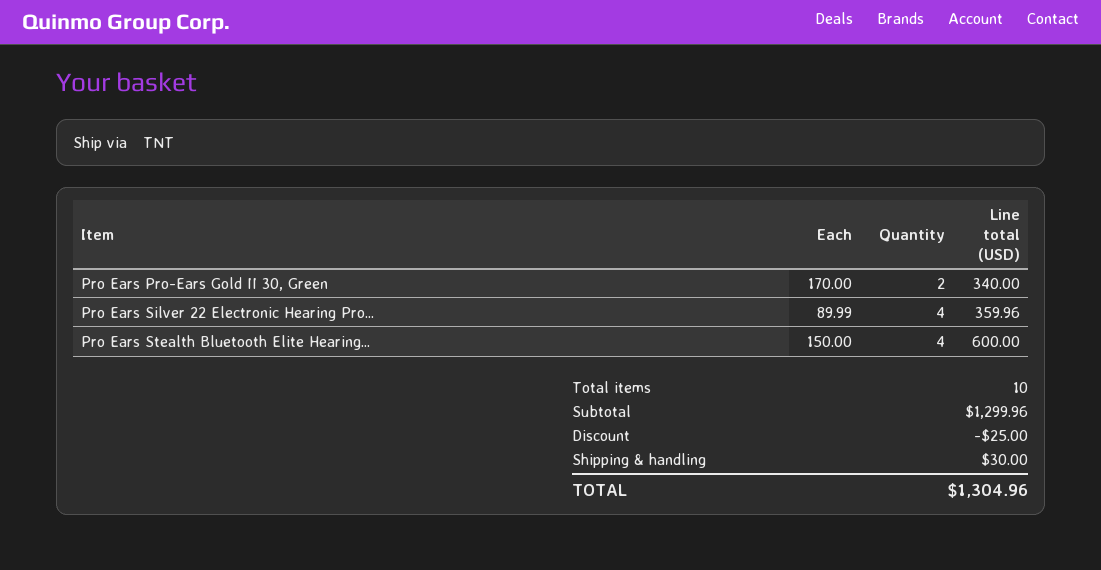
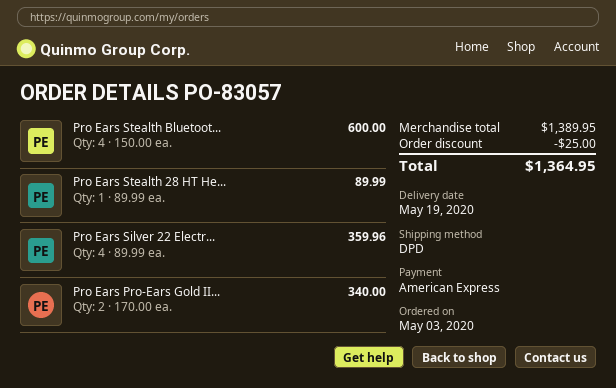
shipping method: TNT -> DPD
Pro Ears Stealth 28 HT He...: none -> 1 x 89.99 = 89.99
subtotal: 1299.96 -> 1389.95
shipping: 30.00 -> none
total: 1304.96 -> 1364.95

■ ■ ■

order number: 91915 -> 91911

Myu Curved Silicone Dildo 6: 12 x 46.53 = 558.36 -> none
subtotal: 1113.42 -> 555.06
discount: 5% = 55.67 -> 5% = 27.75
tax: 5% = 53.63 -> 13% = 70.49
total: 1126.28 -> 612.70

■ ■ ■

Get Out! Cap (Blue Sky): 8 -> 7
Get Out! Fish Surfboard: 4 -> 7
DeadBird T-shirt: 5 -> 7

■ ■ ■

EXERCISE BRIEF: The answer must consist of every line from the records above that holds "subtotal".

EXPECTED ANSWER:
subtotal: 1299.96 -> 1389.95
subtotal: 1113.42 -> 555.06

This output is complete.